Your task
With the pictures excluded, reproduce all of the data exactly.

══ Records shown ══

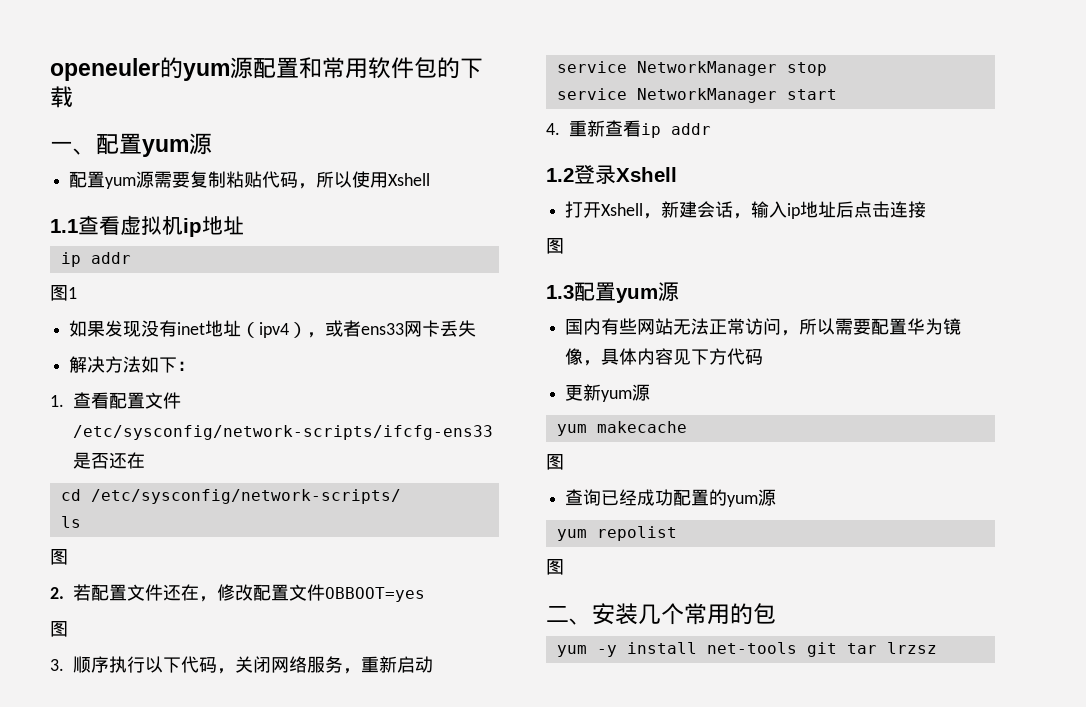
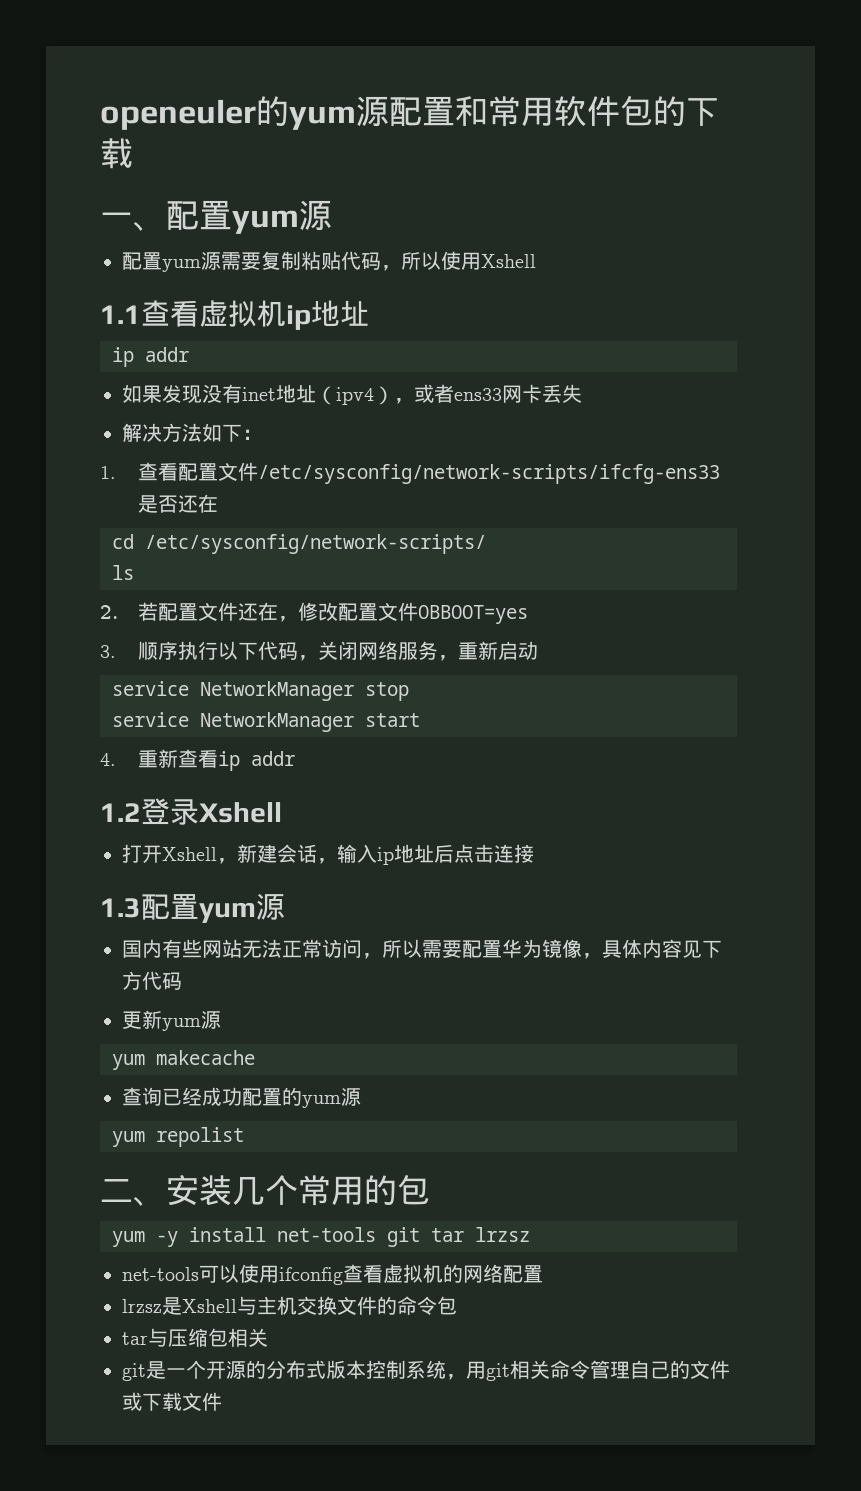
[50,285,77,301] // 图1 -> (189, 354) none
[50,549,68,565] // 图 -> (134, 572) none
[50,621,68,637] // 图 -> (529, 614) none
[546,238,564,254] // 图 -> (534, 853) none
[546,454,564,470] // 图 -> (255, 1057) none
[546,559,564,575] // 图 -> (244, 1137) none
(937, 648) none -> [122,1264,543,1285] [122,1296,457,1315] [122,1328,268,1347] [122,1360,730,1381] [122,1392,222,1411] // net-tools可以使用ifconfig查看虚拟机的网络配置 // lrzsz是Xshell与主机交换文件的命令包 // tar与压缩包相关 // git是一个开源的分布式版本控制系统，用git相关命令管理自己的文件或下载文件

═══

Output for this exercise
[50,285,77,301] // 图1 -> (189, 354) none
[50,549,68,565] // 图 -> (134, 572) none
[50,621,68,637] // 图 -> (529, 614) none
[546,238,564,254] // 图 -> (534, 853) none
[546,454,564,470] // 图 -> (255, 1057) none
[546,559,564,575] // 图 -> (244, 1137) none
(937, 648) none -> [122,1264,543,1285] [122,1296,457,1315] [122,1328,268,1347] [122,1360,730,1381] [122,1392,222,1411] // net-tools可以使用ifconfig查看虚拟机的网络配置 // lrzsz是Xshell与主机交换文件的命令包 // tar与压缩包相关 // git是一个开源的分布式版本控制系统，用git相关命令管理自己的文件或下载文件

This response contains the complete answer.